Just two years after its approval by the FDA, a dangerous flaw in the new drug Pradaxa has come to light. Pradaxa is an anti-clotting drug prescribed to patients with artial fibrillation.
When the F.D.A. approved Pradaxa in October 2010, the drug was hailed as the first in a new category of replacements for warfarin, the nearly 60-year-old drug used to prevent strokes in people with a heart-rhythm disorder known as atrial fibrillation. Pradaxa has become a blockbuster drug in its two years on the market, bringing in more than $1 billion in sales for its maker, the privately held German drug maker Boehringer Ingelheim. About 725,000 patients in the United States have used the drug, according to the F.D.A.
Warfarin requires careful monitoring of a patient’s diet and drug regimen, and frequent blood tests to ensure that it is working. Pradaxa required no such monitoring and, compared with warfarin, appeared to be better at preventing strokes.
Unlike warfarin, there is no antidote to reverse the blood-thinning effects of Pradaxa. Warfarin, which is also known by the brand name Coumadin, can often be reversed by giving a patient vitamin K or other substances. Warfarin, too, can be deadly but, doctors said, they at least have options.

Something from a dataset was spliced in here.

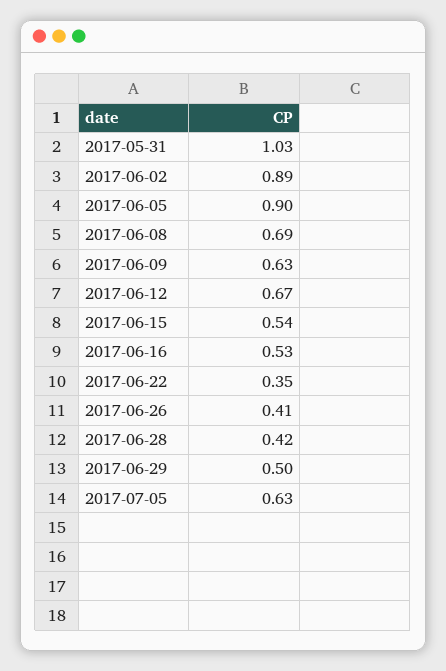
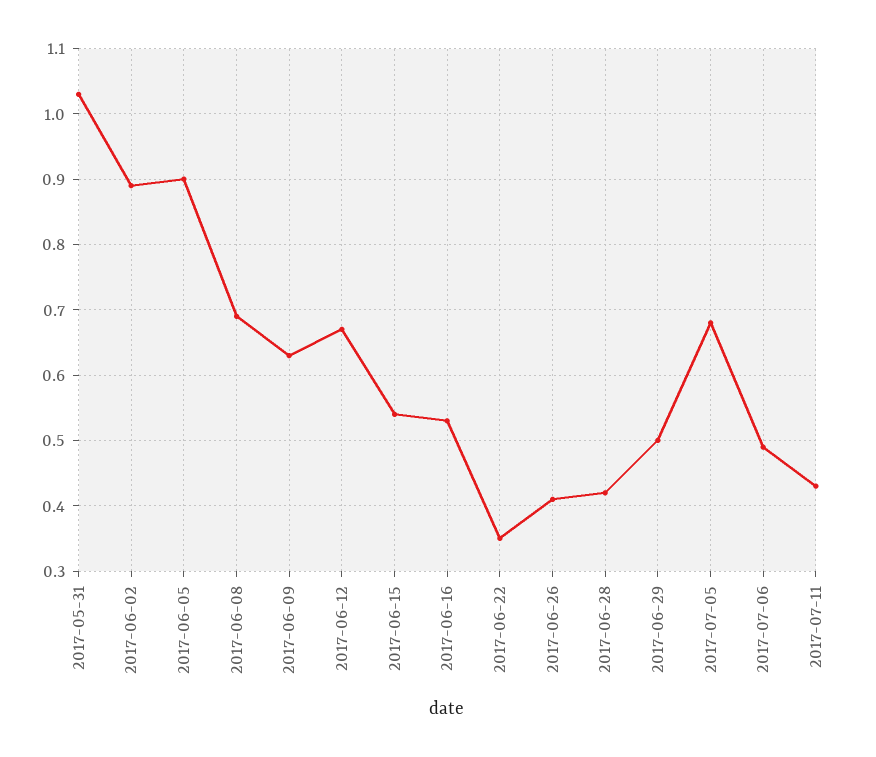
2017-07-05: 0.63 -> 0.68
2017-07-06: none -> 0.49
2017-07-11: none -> 0.43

The risk with Predaxa is that if a patient starts bleeding, doctors will be unable to stop the bleeding. “The practical experience is that once hemorrhagic complications occur in this drug, it is much more likely to be a catastrophe than with Coumadin,” said Dr. Richard H. Schmidt, an associate professor of neurosurgery at the University of Utah, who treated an 83-year-old man who died from bleeding and was using Pradaxa.
Pradaxa was identified as the primary suspect in 542 patient deaths reported to the F.D.A. in 2011, and was linked to more reports of injury or death than any of the more than 800 drugs regularly monitored by the Institute for Safe Medication Practices, a nonprofit based in Pennsylvania that monitors medicine safety. Some reports have indicated that doctors are not sufficiently cautious when prescribing Pradaxa, giving the drug to older people or those with kidney problems even though there is evidence that the bleeding risks are higher in those groups. Boehringer Ingelheim recommends testing patients’ kidney function before prescribing Pradaxa and notes that the risk of bleeding increases with age.
A chorus of complaints has risen from doctors, victims’ families and others in the medical community, who worry that the approval process was not sufficiently rigorous because it allowed a potentially dangerous drug to be sold without an option for reversing its effects. Pradaxa is an example, some critics say, of what can happen when a drug that performs well in tightly controlled trials is released into the messy world of real-life medicine.
The Food and Drug Administration released a report on Friday that found that the drug did not show a higher risk of bleeding than for patients taking warfarin. The report did not address the lack of an antidote for Pradaxa.
More than 100 lawsuits have been filed in federal courts related to Predaxa, and thousands more are expected.